Include the line with "MySQL database (The" and every line before it in the entries below, echoed exactly, but not the pictures.

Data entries
============================================================

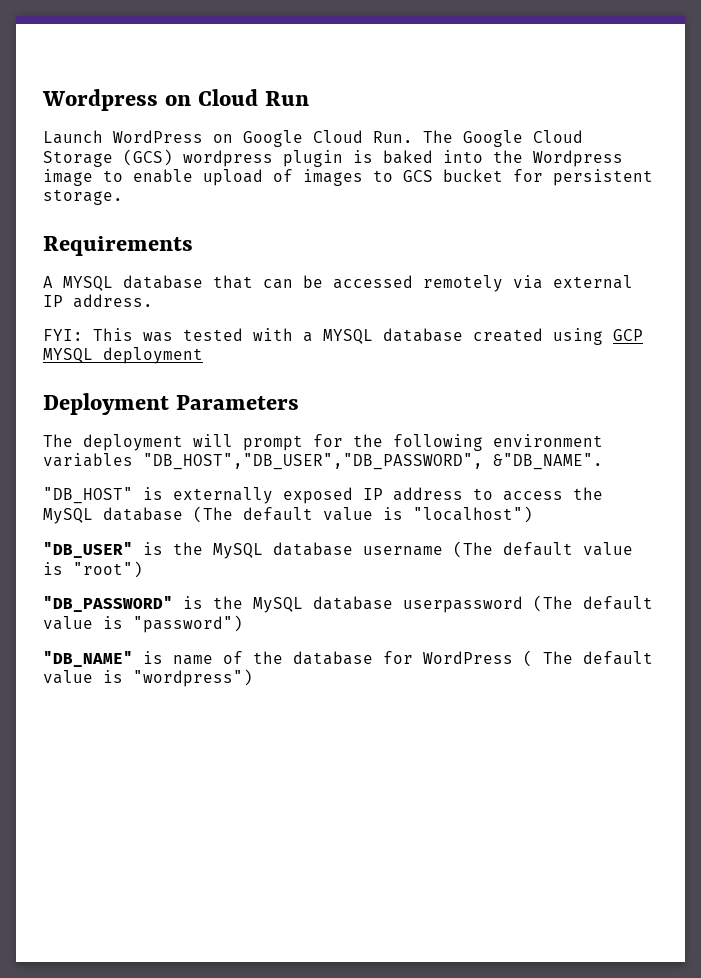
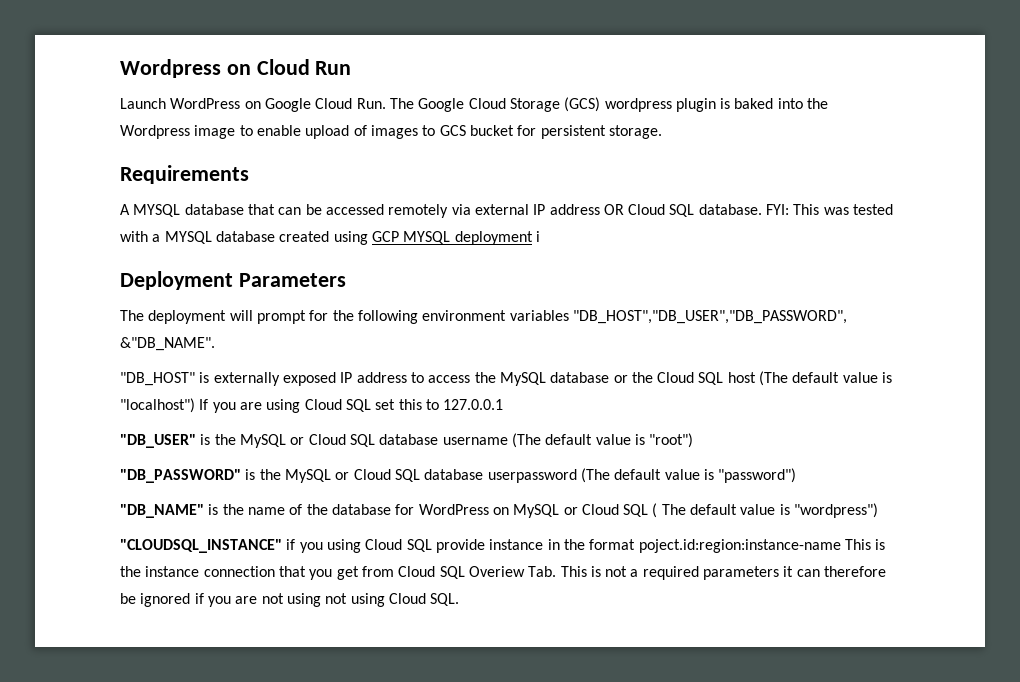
- A MYSQL database that can be accessed remotely via external IP address.
- FYI: This was tested with a MYSQL database created using GCP MYSQL deployment
+ A MYSQL database that can be accessed remotely via external IP address OR Cloud SQL database. FYI: This was tested with a MYSQL database created using GCP MYSQL deployment i
- "DB_HOST" is externally exposed IP address to access the MySQL database (The default value is "localhost")
+ "DB_HOST" is externally exposed IP address to access the MySQL database or the Cloud SQL host (The default value is "localhost") If you are using Cloud SQL set this to 127.0.0.1
- "DB_USER" is the MySQL database username (The default value is "root")
+ "DB_USER" is the MySQL or Cloud SQL database username (The default value is "root")
- "DB_PASSWORD" is the MySQL database userpassword (The default value is "password")
+ "DB_PASSWORD" is the MySQL or Cloud SQL database userpassword (The default value is "password")
- "DB_NAME" is name of the database for WordPress ( The default value is "wordpress")
+ "DB_NAME" is the name of the database for WordPress on MySQL or Cloud SQL ( The default value is "wordpress")
+ "CLOUDSQL_INSTANCE" if you using Cloud SQL provide instance in the format poject.id:region:instance-name This is the instance connection that you get from Cloud SQL Overiew Tab. This is not a required parameters it can therefore be ignored if you are not using not using Cloud SQL.

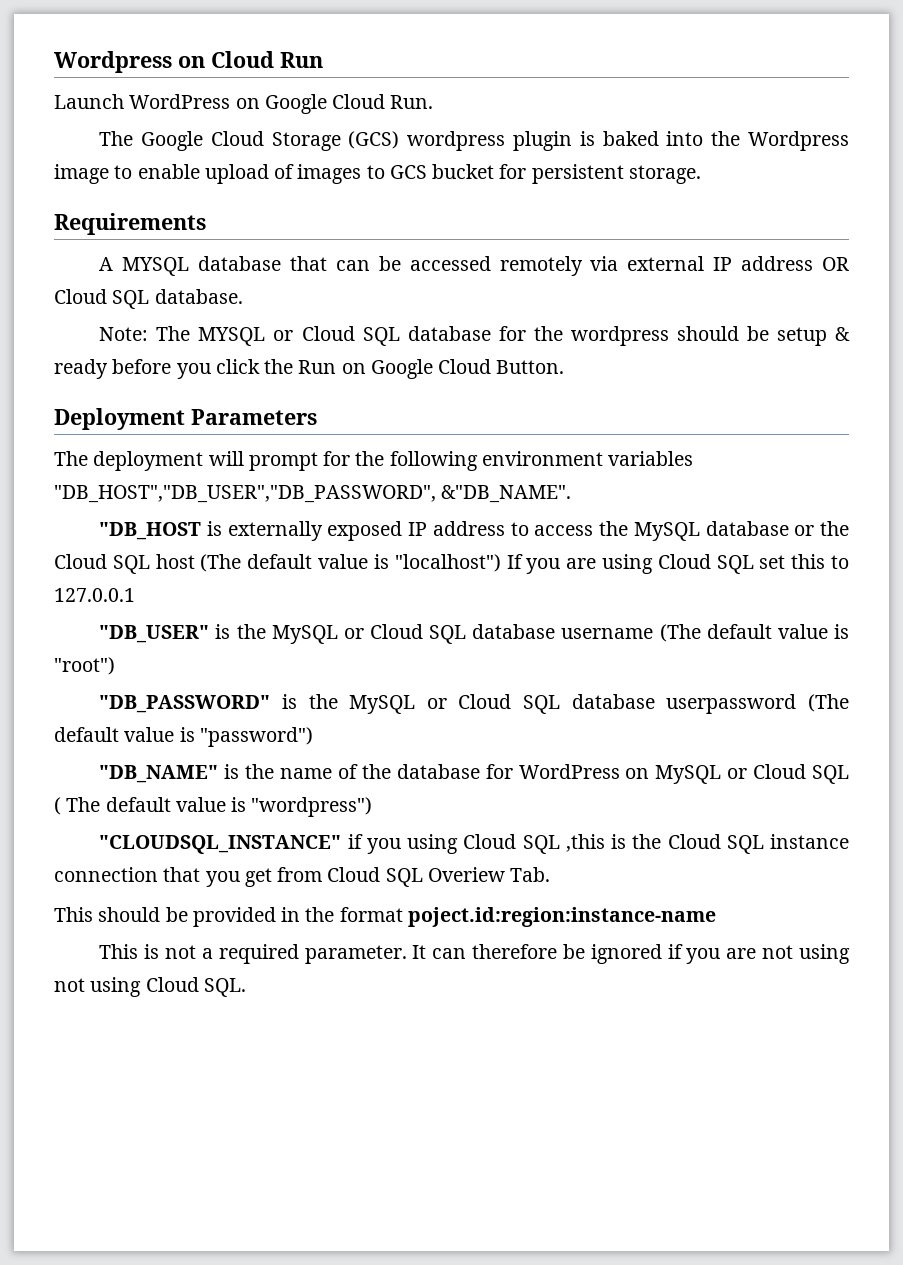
- Launch WordPress on Google Cloud Run. The Google Cloud Storage (GCS) wordpress plugin is baked into the Wordpress image to enable upload of images to GCS bucket for persistent storage.
+ Launch WordPress on Google Cloud Run.
+ The Google Cloud Storage (GCS) wordpress plugin is baked into the Wordpress image to enable upload of images to GCS bucket for persistent storage.
- A MYSQL database that can be accessed remotely via external IP address OR Cloud SQL database. FYI: This was tested with a MYSQL database created using GCP MYSQL deployment i
+ A MYSQL database that can be accessed remotely via external IP address OR Cloud SQL database.
+ Note: The MYSQL or Cloud SQL database for the wordpress should be setup & ready before you click the Run on Google Cloud Button.
- "DB_HOST" is externally exposed IP address to access the MySQL database or the Cloud SQL host (The default value is "localhost") If you are using Cloud SQL set this to 127.0.0.1
+ "DB_HOST is externally exposed IP address to access the MySQL database or the Cloud SQL host (The default value is "localhost") If you are using Cloud SQL set this to 127.0.0.1
- "CLOUDSQL_INSTANCE" if you using Cloud SQL provide instance in the format poject.id:region:instance-name This is the instance connection that you get from Cloud SQL Overiew Tab. This is not a required parameters it can therefore be ignored if you are not using not using Cloud SQL.
+ "CLOUDSQL_INSTANCE" if you using Cloud SQL ,this is the Cloud SQL instance connection that you get from Cloud SQL Overiew Tab.
+ This should be provided in the format poject.id:region:instance-name
+ This is not a required parameter. It can therefore be ignored if you are not using not using Cloud SQL.

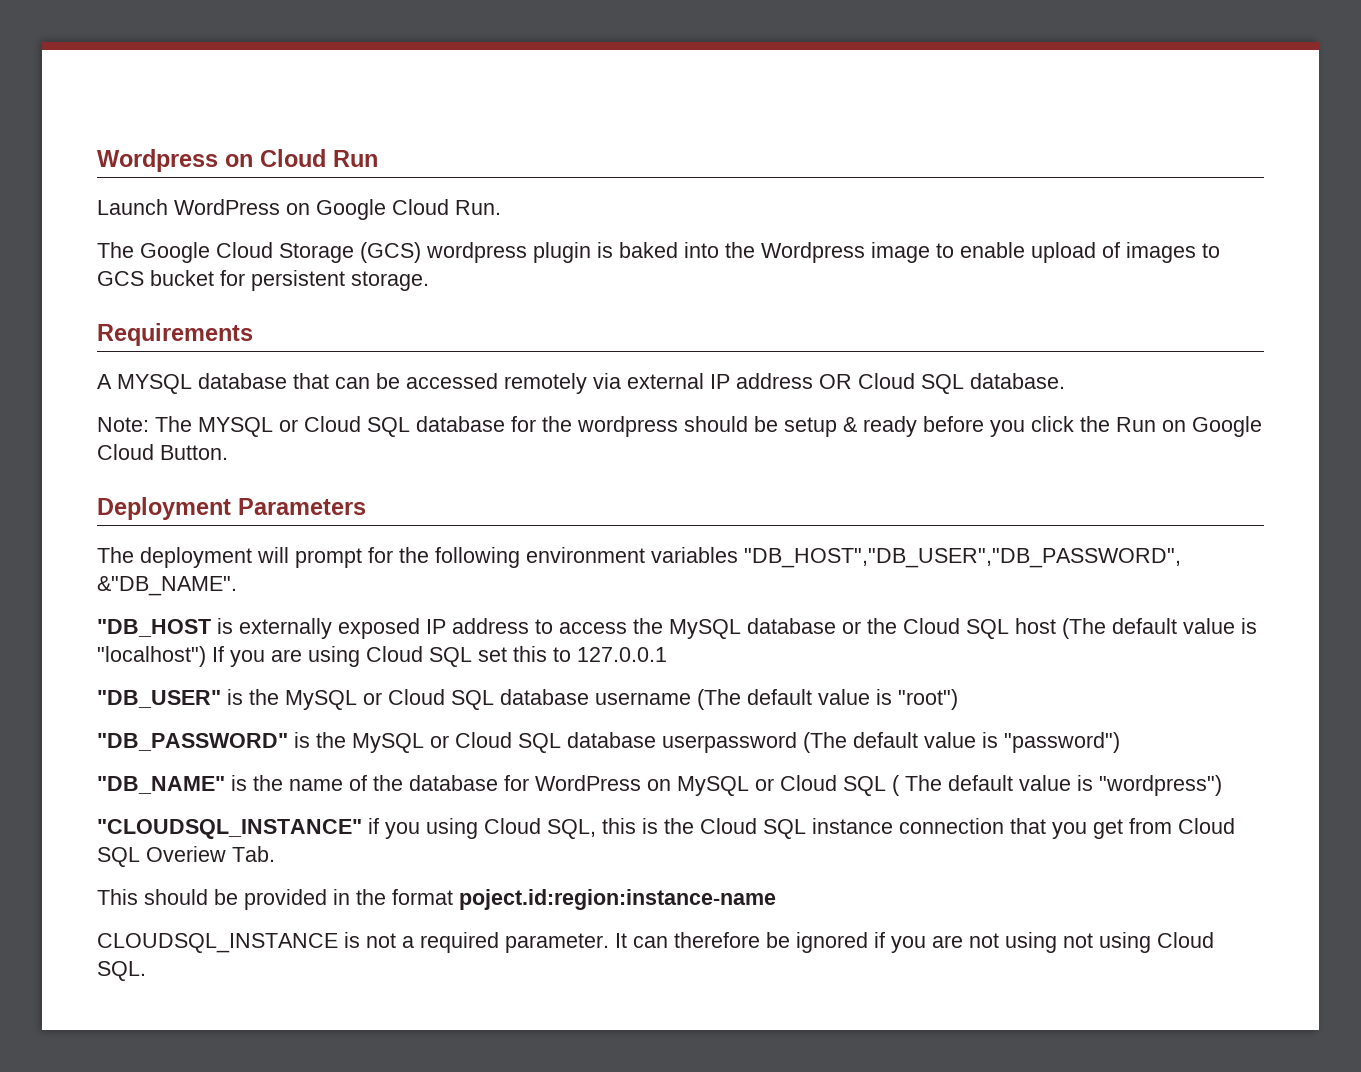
- "CLOUDSQL_INSTANCE" if you using Cloud SQL ,this is the Cloud SQL instance connection that you get from Cloud SQL Overiew Tab.
+ "CLOUDSQL_INSTANCE" if you using Cloud SQL, this is the Cloud SQL instance connection that you get from Cloud SQL Overiew Tab.
- This is not a required parameter.
+ CLOUDSQL_INSTANCE is not a required parameter.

============================================================

[SOLUTION FOR THIS TASK]:
- A MYSQL database that can be accessed remotely via external IP address.
- FYI: This was tested with a MYSQL database created using GCP MYSQL deployment
+ A MYSQL database that can be accessed remotely via external IP address OR Cloud SQL database. FYI: This was tested with a MYSQL database created using GCP MYSQL deployment i
- "DB_HOST" is externally exposed IP address to access the MySQL database (The default value is "localhost")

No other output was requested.